Directed evolution of a (beta alpha)8-barrel enzyme to catalyze related reactions in two different metabolic pathways

Abstract

Enzymes participating in different metabolic pathways often have similar catalytic mechanisms and structures, suggesting their evolution from a common ancestral precursor enzyme. We sought to create a precursor-like enzyme for N'-[(5'-phosphoribosyl)formimino]-5-aminoimidazole-4-carboxamide ribonucleotide (ProFAR) isomerase (HisA; EC ) and phosphoribosylanthranilate (PRA) isomerase (TrpF; EC ), which catalyze similar reactions in the biosynthesis of the amino acids histidine and tryptophan and have a similar (betaalpha)(8)-barrel structure. Using random mutagenesis and selection, we generated several HisA variants that catalyze the TrpF reaction both in vivo and in vitro, and one of these variants retained significant HisA activity. A more detailed analysis revealed that a single amino acid exchange could establish TrpF activity on the HisA scaffold. These findings suggest that HisA and TrpF may have evolved from an ancestral enzyme of broader substrate specificity and underscore that (betaalpha)(8)-barrel enzymes are very suitable for the design of new catalytic activities.

Figure 1

HisA and TrpF catalyze similar reactions in histidine and tryptophan biosynthesis.
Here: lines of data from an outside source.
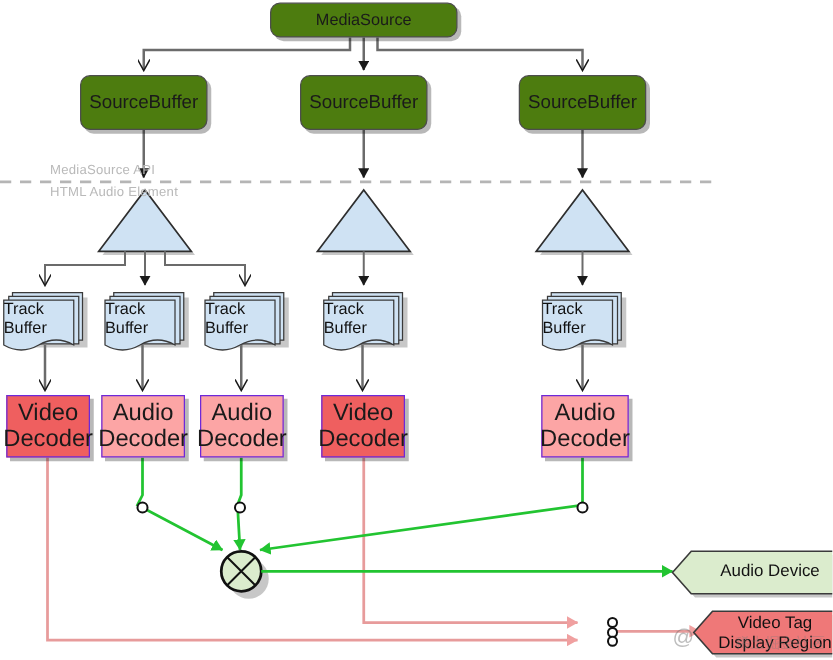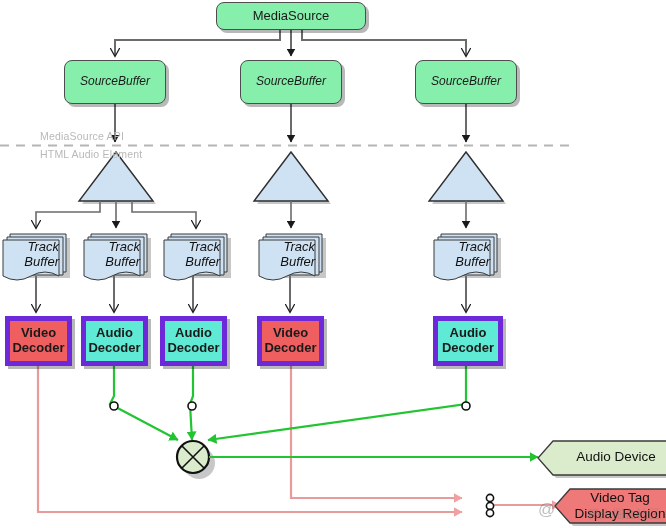--- a/index.html
+++ b/index.html
@@ -9,7 +9,7 @@
   svg.layer{position:absolute;left:0;top:0;width:666px;height:528px;}
   .node{position:absolute;box-sizing:border-box;display:flex;align-items:center;
         justify-content:center;text-align:center;color:#1a1a1a;line-height:1.12;}
-  .rounded{border:1px solid #4d4d4d;border-radius:8px;background:#86efac;
+  .rounded{border:1px solid #4d4d4d;border-radius:8px;background:#4d7c0f;
            box-shadow:3px 3px 0 rgba(0,0,0,0.28);}
   .mediasource{font-size:13px;}
   .srcbuf{font-size:12px;font-style:italic;}

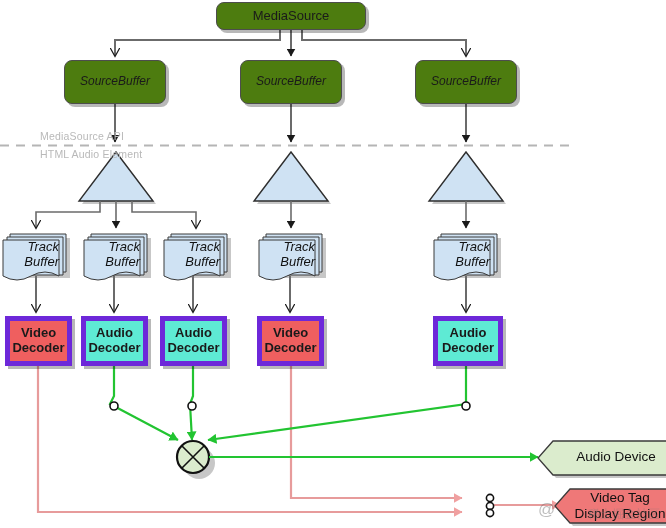--- a/index.html
+++ b/index.html
@@ -12,7 +12,7 @@
   .rounded{border:1px solid #4d4d4d;border-radius:8px;background:#4d7c0f;
            box-shadow:3px 3px 0 rgba(0,0,0,0.28);}
   .mediasource{font-size:13px;}
-  .srcbuf{font-size:12px;font-style:italic;}
+  .srcbuf{font-size:15px;}
   .dec{border:5px solid #6d28d9;font-size:13px;box-shadow:3px 3px 0 rgba(0,0,0,0.28);font-weight:bold;}
   .dec.video{background:#ef5f5f;}
   .dec.audio{background:#5eead4;}

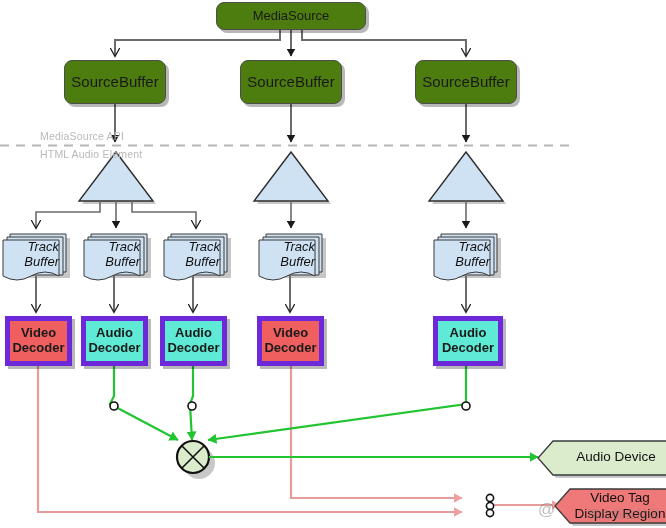--- a/index.html
+++ b/index.html
@@ -16,8 +16,8 @@
   .dec{border:5px solid #6d28d9;font-size:13px;box-shadow:3px 3px 0 rgba(0,0,0,0.28);font-weight:bold;}
   .dec.video{background:#ef5f5f;}
   .dec.audio{background:#5eead4;}
-  .tb-label{position:absolute;font-size:13px;text-align:right;color:#111;
-            line-height:1.12;z-index:6;font-style:italic;}
+  .tb-label{position:absolute;font-size:13px;text-align:left;color:#111;
+            line-height:1.12;z-index:6;}
   .sep-label{position:absolute;font-size:10.5px;color:#b9b9b9;letter-spacing:.2px;
              white-space:nowrap;z-index:7;margin-left:38px;}
   .hexlabel{position:absolute;font-size:13.5px;color:#111;text-align:center;

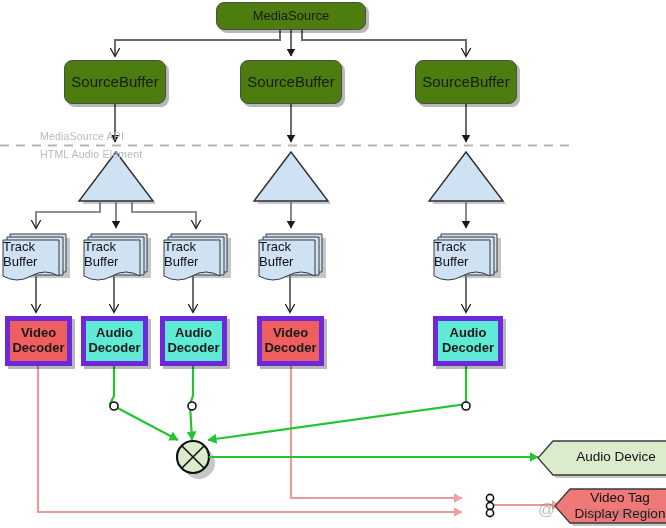--- a/index.html
+++ b/index.html
@@ -13,7 +13,7 @@
            box-shadow:3px 3px 0 rgba(0,0,0,0.28);}
   .mediasource{font-size:13px;}
   .srcbuf{font-size:15px;}
-  .dec{border:5px solid #6d28d9;font-size:13px;box-shadow:3px 3px 0 rgba(0,0,0,0.28);font-weight:bold;}
+  .dec{border:1px solid #6d28d9;font-size:19px;box-shadow:3px 3px 0 rgba(0,0,0,0.28);}
   .dec.video{background:#ef5f5f;}
   .dec.audio{background:#5eead4;}
   .tb-label{position:absolute;font-size:13px;text-align:left;color:#111;

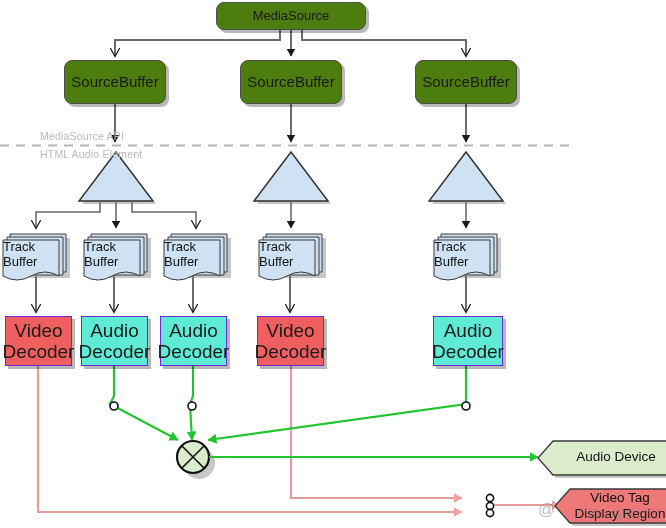--- a/index.html
+++ b/index.html
@@ -15,7 +15,7 @@
   .srcbuf{font-size:15px;}
   .dec{border:1px solid #6d28d9;font-size:19px;box-shadow:3px 3px 0 rgba(0,0,0,0.28);}
   .dec.video{background:#ef5f5f;}
-  .dec.audio{background:#5eead4;}
+  .dec.audio{background:#fca5a5;}
   .tb-label{position:absolute;font-size:13px;text-align:left;color:#111;
             line-height:1.12;z-index:6;}
   .sep-label{position:absolute;font-size:10.5px;color:#b9b9b9;letter-spacing:.2px;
HisA and TrpF catalyze the isomerizations of the aminoaldoses N′-[(5′-phosphoribosyl)formimino]-5-aminoimidazole-4-carboxamide ribonucleotide (ProFAR) and phosphoribosylanthranilate (PRA) to the aminoketoses N′-[(5′-phosphoribulosyl)formimino]-5-aminoimidazole-4-carboxamide ribonucleotide (PRFAR) and 1-(o-carboxyphenylamino)-1-deoxyribulose 5-phosphate (CdRP).

Figure 2

Experimental approach for testing the patchwork hypothesis (4) of enzyme evolution. Modern-day enzymes such as HisA and TrpF are highly specific catalysts that may have evolved from a common ancestor enzyme that was less specific. Starting from HisA, we tried to reverse the postulated evolutionary path, creating an enzyme capable of catalyzing both the HisA and the TrpF reaction.

Figure 3

TrpF (A) and HisA (B) activities of tHisA variants. (A) The TrpF reaction was monitored essentially as described (18). Each variant (21 μM) was incubated with 100 μM in situ synthesized PRA in the presence of 0.7 μM indoleglycerol-phosphate synthase from E. coli. The buffer conditions were 50 mM Tris⋅HCl, pH 7.5 at 25°C, containing 4 mM MgEDTA and 2 mM DTT. (B) The HisA reaction was monitored essentially as described (19). Each variant, 0.25 μM tHisA, 0.5 μM tHisA_1, 21 μM tHisA_2, or 21 μM tHisA_Asp127Val, was incubated with 20 μM enzymatically synthesized ProFAR (22) in the presence of 1 μM ImGP synthase from T. maritima and of 5 mM glutamine. The buffer conditions were 50 mM Tris⋅HCl, pH 7.5 at 25°C, containing 2 mM EDTA and 1 mM DTT.

Figure 4

Structure-based amino acid sequence alignment of tHisA and tTrpF. The backbone atoms from the x-ray structures of tHisA (8) and tTrpF (23) were superimposed with an rms deviation of 2.2 Å (24). β-Strands are represented by blue arrows, α-helices by red cylinders. Identical residues (10%) between tHisA and tTrpF are indicated by (|). Catalytically important residues of wild-type tHisA (Asp-8, Asp-127, and Thr-164; S. Schmidt, M. Henn-Sax, and R.S., unpublished data) and of wild-type tTrpF (Cys-7 and Asp-126; ref. 25) are in boldface. Residues involved in binding of the single phosphate moiety of PRA and of the two phosphate moieties of ProFAR are underlined. For tHisA, these residues were identified by a structure-based sequence alignment with the related tHisF protein, whose x-ray structure showed two phosphate ions bound to the active site (8). The acquired amino acids of tHisA_1 (green) and tHisA_2 (red) are given between the tHisA and the tTrpF sequences.